• **Dataset records**:
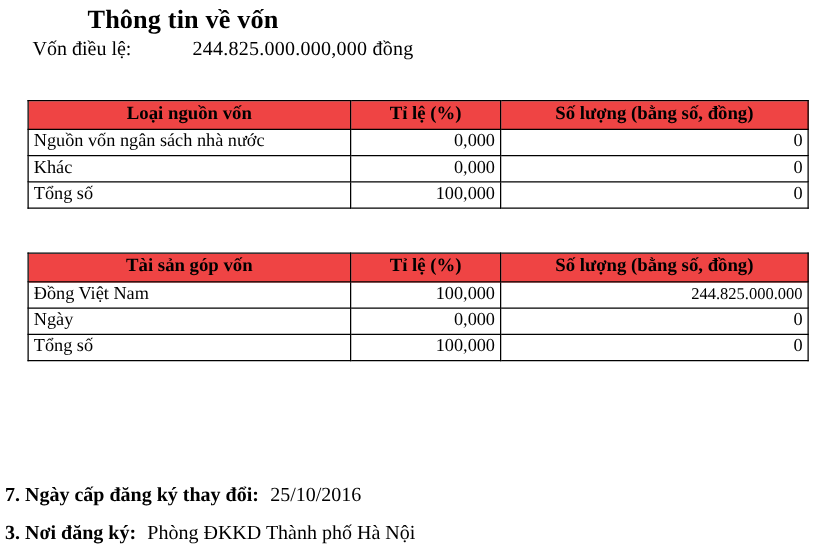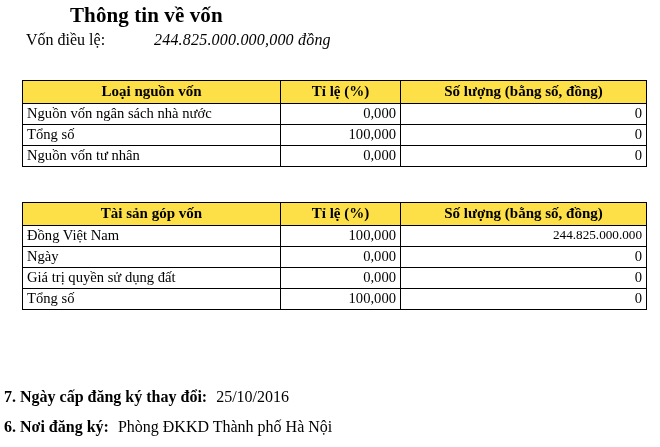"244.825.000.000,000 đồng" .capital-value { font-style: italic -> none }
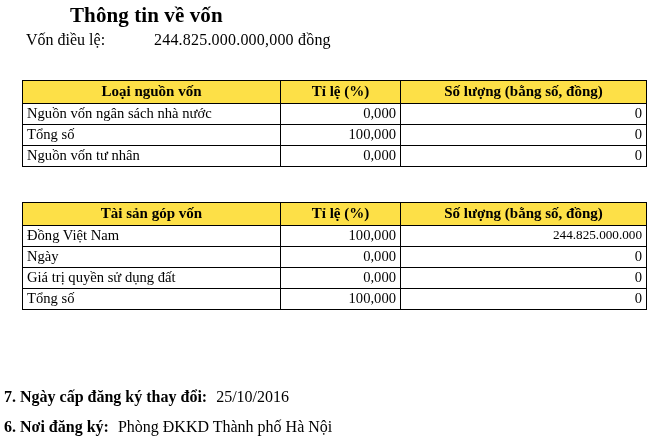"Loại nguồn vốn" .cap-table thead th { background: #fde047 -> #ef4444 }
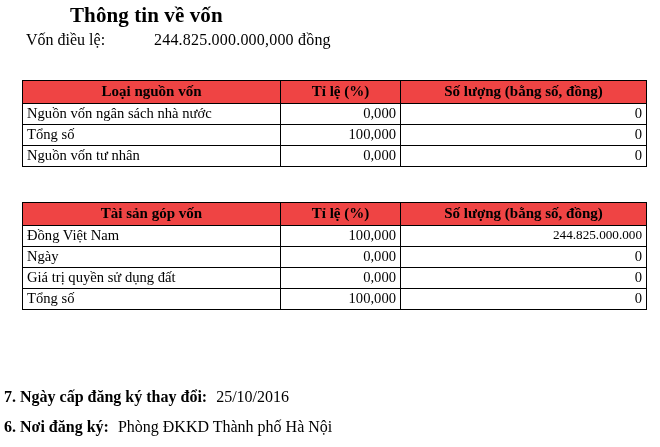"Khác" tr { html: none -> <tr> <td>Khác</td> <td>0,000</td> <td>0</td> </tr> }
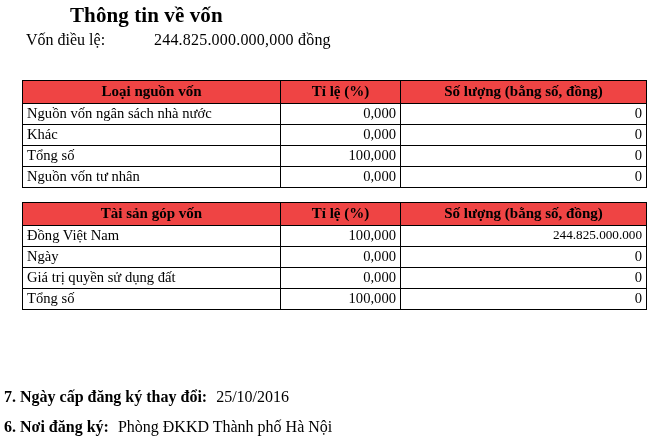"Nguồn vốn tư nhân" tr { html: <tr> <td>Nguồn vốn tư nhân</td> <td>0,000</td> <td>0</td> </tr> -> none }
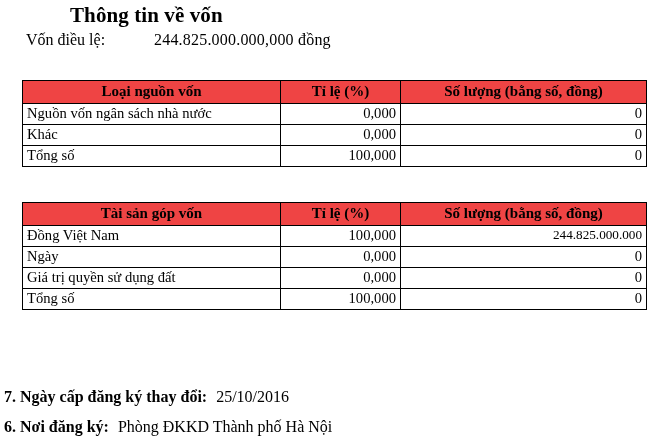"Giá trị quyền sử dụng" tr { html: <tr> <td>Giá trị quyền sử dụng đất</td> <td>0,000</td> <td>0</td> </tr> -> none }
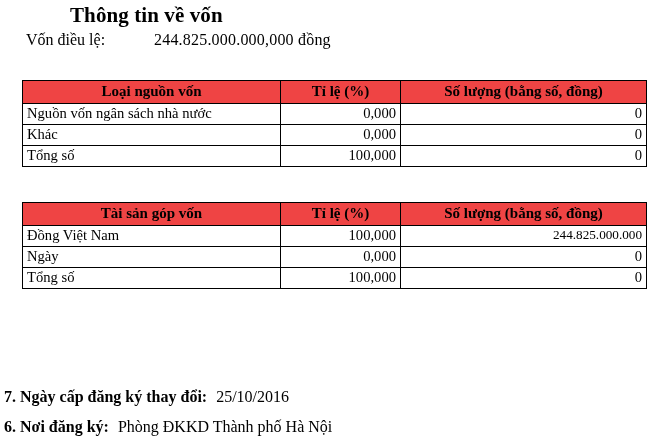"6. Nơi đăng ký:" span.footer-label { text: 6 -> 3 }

• **Task requirements**:
With the images removed, give back every entry exactly as shown.

• **Task solution**:
"244.825.000.000,000 đồng" .capital-value { font-style: italic -> none }
"Loại nguồn vốn" .cap-table thead th { background: #fde047 -> #ef4444 }
"Khác" tr { html: none -> <tr> <td>Khác</td> <td>0,000</td> <td>0</td> </tr> }
"Nguồn vốn tư nhân" tr { html: <tr> <td>Nguồn vốn tư nhân</td> <td>0,000</td> <td>0</td> </tr> -> none }
"Giá trị quyền sử dụng" tr { html: <tr> <td>Giá trị quyền sử dụng đất</td> <td>0,000</td> <td>0</td> </tr> -> none }
"6. Nơi đăng ký:" span.footer-label { text: 6 -> 3 }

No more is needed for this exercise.